The silver eagles on his collar told her that the delay had been in part
to find a doctor who outranked her. “I understand you have a problem with
your therapy.”
Athena hit a hotkey on the network node, and the
drug interaction file she had built earlier popped onto the screen. “I
have a problem with this.” She turned the screen to face the doctor.
He paused for a bare glance at the screen. “Yes.
In most cases, this quantity of drugs is a bad idea.”
“So why am I an exception?”
“Decompression palsy is . . . something we don’t
fully understand. Your test results show that you have a rather extreme
case.”
“So I’m a lab rat for new therapies?”
“Not quite.” He paused. “What do you know so far?”
“Just the name. I can’t find any references to it
in the hospital’s diagnostic database.”
“In affected tissues, something – we can’t explain
what, yet – causes neurons to lose their sheathing. It’s a little like
wires losing their insulation. Your sensory neurons are swapping signals
with your motor neurons.”
Athena looked down at her arm. As if prompted, it
seemed to tremble more.
“It gets progressively worse. If left untreated,
the neurons grow together, forming new links in affected tissues.”
Athena bit her lip. “So, what therapy is possible?”
“Left untreated, the neurons grow new sheathing.
Diet can affect the rate of regrowth.”
“Which explains why the food is worse than my last
hospital stay. So why the mind-numbing drugs?”
“The drug therapy is designed to suppress neural
impulses, which in turn reduces the number of undesirable cross-connections
your body spontaneously generates. In the short term, it’s not as dangerous
as the database implies. Especially in genemod individuals.”

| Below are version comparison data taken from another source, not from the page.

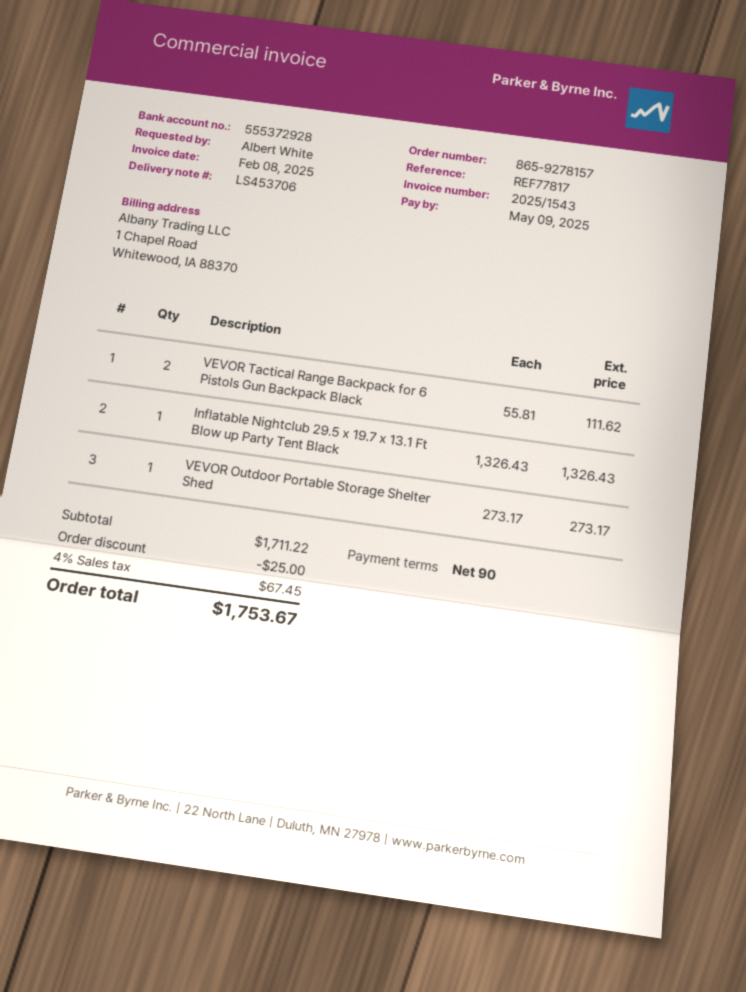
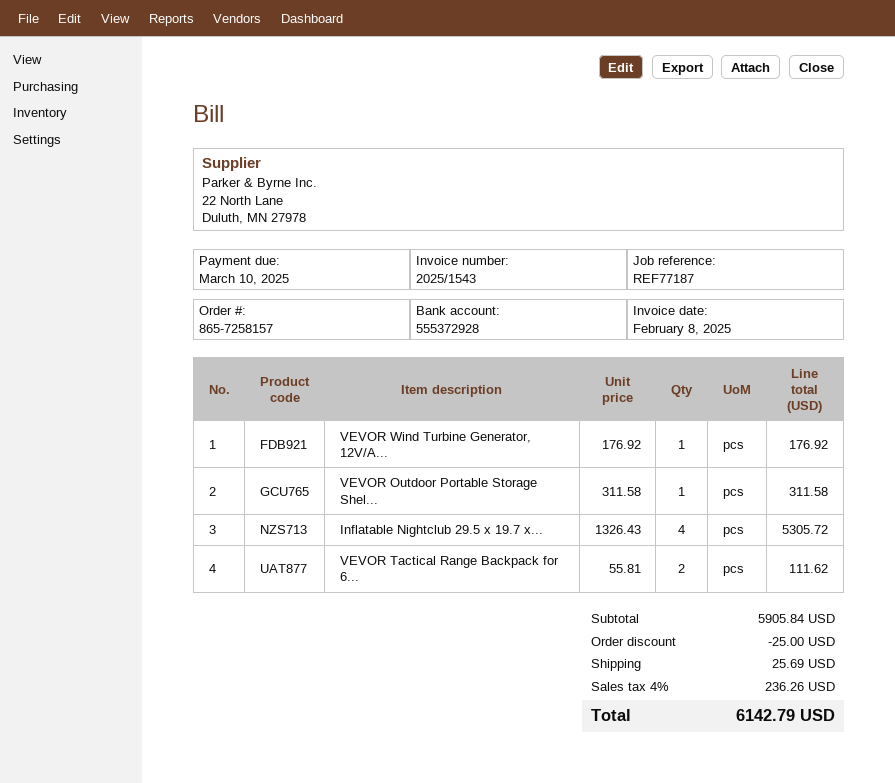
order number: 865-9278157 -> 865-7258157
due date: 2025-05-09 -> 2025-03-10
reference: REF77817 -> REF77187
Inflatable Nightclub 29.5 x 19.7 x 13.1 Ft Blow up Party Tent Black: 1 x 1326.43 = 1326.43 -> 4 x 1326.43 = 5305.72
VEVOR Outdoor Portable Storage Shelter Shed: 1 x 273.17 = 273.17 -> 1 x 311.58 = 311.58
VEVOR Wind Turbine Generator, 12V/A...: none -> 1 x 176.92 = 176.92
subtotal: 1711.22 -> 5905.84
shipping: none -> 25.69
tax: 4% = 67.45 -> 4% = 236.26
total: 1753.67 -> 6142.79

Athena’s head snapped up and her eyes narrowed.
“What did you say?”
“Didn’t you know you’re genemod? I’m not too surprised.
Your genome map looks like a home genesplice.”
Athena paused, remembering her early years. Her
mother had eked out a bare living as an unlicensed genetic counselor. The
last time she had seen her mother, police had taken her away in handcuffs,
and a social worker took Athena and her sister to the first in a series
of foster homes.
“No . . . I hadn’t realized I was genemod,” Athena
finally replied. “Is there anything else you can tell me about that?”
The doctor grimaced. “You realize what I’m about
to say is speculation. I have only your gene map and my clinical experience
to go on.”
Athena nodded.
“The pattern of your gene map implies that the mother’s
genetic contribution is unchanged, while the father’s was spliced together.
What I call the paternal contribution isn’t necessarily all from men, mind
you. But sperm probably delivered it.
“Anyway, there were several paternal donors. It
looks like genome sequences were grafted in place to encourage desired
traits. The geneticist probably was not professionally educated, because
there are several places where sequences that should work together have
genes to pull in different directions. In five places, sequences were cut
across the patent notices, which in itself is illegal.”
Mother, how could you do this to me?
Later.
Athena shook her head. “Colonel, what happens if
I go untreated? Do I automatically get a medical discharge?”
“Not necessarily. There is, of course, the issue
of insubordination. Unless you convince a panel of medical ethicists that
the treatment is harmful, refusing treatment is a court-martial offense.”
“You mean turning me into a mindless zombie isn’t
harmful? Anyway, if the panel agrees not to force treatment, what happens?”
“Whether or not you are treated, there will be some
disability. The degree of disability will determine whether you receive
a medical discharge. If you stay in, the panel that determines your degree
of disability will dictate what physical restrictions your future duties
will require. From that, the personnel system will determine what specialty
to reassign you to.”
“One more question, Colonel. Why was everyone determined
to keep me in the dark?”
The officer allowed himself a tight smile as he
edged away. “The psychological profile from your first stay here is part
of your medical record. It is rather scary reading. I admit, it took me
some time to nerve myself to confront you.”
Athena forced a matching smile. “Then please add
a notation to that profile. I only attack those I feel deserve it. And
keeping me in the dark about my own condition is one way of deserving it.”